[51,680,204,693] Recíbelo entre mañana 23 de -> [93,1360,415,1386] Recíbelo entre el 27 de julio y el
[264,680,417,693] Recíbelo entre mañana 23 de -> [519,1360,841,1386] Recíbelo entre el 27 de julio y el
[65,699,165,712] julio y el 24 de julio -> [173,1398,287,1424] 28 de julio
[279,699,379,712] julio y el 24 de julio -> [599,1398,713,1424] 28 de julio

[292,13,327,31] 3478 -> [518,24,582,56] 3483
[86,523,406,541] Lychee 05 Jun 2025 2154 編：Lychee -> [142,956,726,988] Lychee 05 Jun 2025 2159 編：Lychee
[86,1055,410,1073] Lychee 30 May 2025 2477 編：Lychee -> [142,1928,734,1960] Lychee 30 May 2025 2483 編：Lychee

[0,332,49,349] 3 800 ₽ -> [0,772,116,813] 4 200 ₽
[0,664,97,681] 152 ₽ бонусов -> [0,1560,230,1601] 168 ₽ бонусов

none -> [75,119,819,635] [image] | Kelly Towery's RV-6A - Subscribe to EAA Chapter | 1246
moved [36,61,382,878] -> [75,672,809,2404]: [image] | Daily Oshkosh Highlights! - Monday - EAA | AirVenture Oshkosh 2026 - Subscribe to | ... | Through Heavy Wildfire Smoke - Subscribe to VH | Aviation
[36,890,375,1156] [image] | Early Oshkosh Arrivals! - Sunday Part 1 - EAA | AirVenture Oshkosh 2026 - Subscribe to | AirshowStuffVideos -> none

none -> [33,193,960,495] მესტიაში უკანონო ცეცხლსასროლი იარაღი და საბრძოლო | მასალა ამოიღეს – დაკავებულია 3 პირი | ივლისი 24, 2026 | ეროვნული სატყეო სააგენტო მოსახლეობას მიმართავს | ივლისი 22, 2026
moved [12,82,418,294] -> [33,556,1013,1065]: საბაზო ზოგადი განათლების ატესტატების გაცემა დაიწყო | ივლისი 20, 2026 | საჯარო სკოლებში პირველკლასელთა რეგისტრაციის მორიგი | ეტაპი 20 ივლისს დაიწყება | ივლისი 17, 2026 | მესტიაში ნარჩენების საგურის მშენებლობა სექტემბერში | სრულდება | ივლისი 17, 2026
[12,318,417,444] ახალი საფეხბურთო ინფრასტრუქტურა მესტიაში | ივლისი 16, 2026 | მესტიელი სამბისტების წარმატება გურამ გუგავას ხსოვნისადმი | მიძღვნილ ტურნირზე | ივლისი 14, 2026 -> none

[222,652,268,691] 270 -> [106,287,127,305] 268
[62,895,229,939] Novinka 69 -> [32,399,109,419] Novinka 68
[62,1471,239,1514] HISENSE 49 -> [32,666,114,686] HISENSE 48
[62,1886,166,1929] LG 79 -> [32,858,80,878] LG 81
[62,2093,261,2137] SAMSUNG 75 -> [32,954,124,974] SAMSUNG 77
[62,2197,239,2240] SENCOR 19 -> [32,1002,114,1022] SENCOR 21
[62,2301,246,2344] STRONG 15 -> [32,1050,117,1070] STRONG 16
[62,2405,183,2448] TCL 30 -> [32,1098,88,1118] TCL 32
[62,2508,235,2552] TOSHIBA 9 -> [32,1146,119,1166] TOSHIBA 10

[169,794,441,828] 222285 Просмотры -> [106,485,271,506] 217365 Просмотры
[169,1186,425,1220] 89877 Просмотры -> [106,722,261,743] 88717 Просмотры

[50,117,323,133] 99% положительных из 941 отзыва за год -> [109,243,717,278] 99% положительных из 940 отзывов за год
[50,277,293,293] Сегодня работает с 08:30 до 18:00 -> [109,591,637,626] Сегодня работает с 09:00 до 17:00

★ ★ ★ ★ ★ ★ ★

Each line of the material should be repeated exactly as it reads.

_WORKED SOLUTION_
[51,680,204,693] Recíbelo entre mañana 23 de -> [93,1360,415,1386] Recíbelo entre el 27 de julio y el
[264,680,417,693] Recíbelo entre mañana 23 de -> [519,1360,841,1386] Recíbelo entre el 27 de julio y el
[65,699,165,712] julio y el 24 de julio -> [173,1398,287,1424] 28 de julio
[279,699,379,712] julio y el 24 de julio -> [599,1398,713,1424] 28 de julio

[292,13,327,31] 3478 -> [518,24,582,56] 3483
[86,523,406,541] Lychee 05 Jun 2025 2154 編：Lychee -> [142,956,726,988] Lychee 05 Jun 2025 2159 編：Lychee
[86,1055,410,1073] Lychee 30 May 2025 2477 編：Lychee -> [142,1928,734,1960] Lychee 30 May 2025 2483 編：Lychee

[0,332,49,349] 3 800 ₽ -> [0,772,116,813] 4 200 ₽
[0,664,97,681] 152 ₽ бонусов -> [0,1560,230,1601] 168 ₽ бонусов

none -> [75,119,819,635] [image] | Kelly Towery's RV-6A - Subscribe to EAA Chapter | 1246
moved [36,61,382,878] -> [75,672,809,2404]: [image] | Daily Oshkosh Highlights! - Monday - EAA | AirVenture Oshkosh 2026 - Subscribe to | ... | Through Heavy Wildfire Smoke - Subscribe to VH | Aviation
[36,890,375,1156] [image] | Early Oshkosh Arrivals! - Sunday Part 1 - EAA | AirVenture Oshkosh 2026 - Subscribe to | AirshowStuffVideos -> none

none -> [33,193,960,495] მესტიაში უკანონო ცეცხლსასროლი იარაღი და საბრძოლო | მასალა ამოიღეს – დაკავებულია 3 პირი | ივლისი 24, 2026 | ეროვნული სატყეო სააგენტო მოსახლეობას მიმართავს | ივლისი 22, 2026
moved [12,82,418,294] -> [33,556,1013,1065]: საბაზო ზოგადი განათლების ატესტატების გაცემა დაიწყო | ივლისი 20, 2026 | საჯარო სკოლებში პირველკლასელთა რეგისტრაციის მორიგი | ეტაპი 20 ივლისს დაიწყება | ივლისი 17, 2026 | მესტიაში ნარჩენების საგურის მშენებლობა სექტემბერში | სრულდება | ივლისი 17, 2026
[12,318,417,444] ახალი საფეხბურთო ინფრასტრუქტურა მესტიაში | ივლისი 16, 2026 | მესტიელი სამბისტების წარმატება გურამ გუგავას ხსოვნისადმი | მიძღვნილ ტურნირზე | ივლისი 14, 2026 -> none

[222,652,268,691] 270 -> [106,287,127,305] 268
[62,895,229,939] Novinka 69 -> [32,399,109,419] Novinka 68
[62,1471,239,1514] HISENSE 49 -> [32,666,114,686] HISENSE 48
[62,1886,166,1929] LG 79 -> [32,858,80,878] LG 81
[62,2093,261,2137] SAMSUNG 75 -> [32,954,124,974] SAMSUNG 77
[62,2197,239,2240] SENCOR 19 -> [32,1002,114,1022] SENCOR 21
[62,2301,246,2344] STRONG 15 -> [32,1050,117,1070] STRONG 16
[62,2405,183,2448] TCL 30 -> [32,1098,88,1118] TCL 32
[62,2508,235,2552] TOSHIBA 9 -> [32,1146,119,1166] TOSHIBA 10

[169,794,441,828] 222285 Просмотры -> [106,485,271,506] 217365 Просмотры
[169,1186,425,1220] 89877 Просмотры -> [106,722,261,743] 88717 Просмотры

[50,117,323,133] 99% положительных из 941 отзыва за год -> [109,243,717,278] 99% положительных из 940 отзывов за год
[50,277,293,293] Сегодня работает с 08:30 до 18:00 -> [109,591,637,626] Сегодня работает с 09:00 до 17:00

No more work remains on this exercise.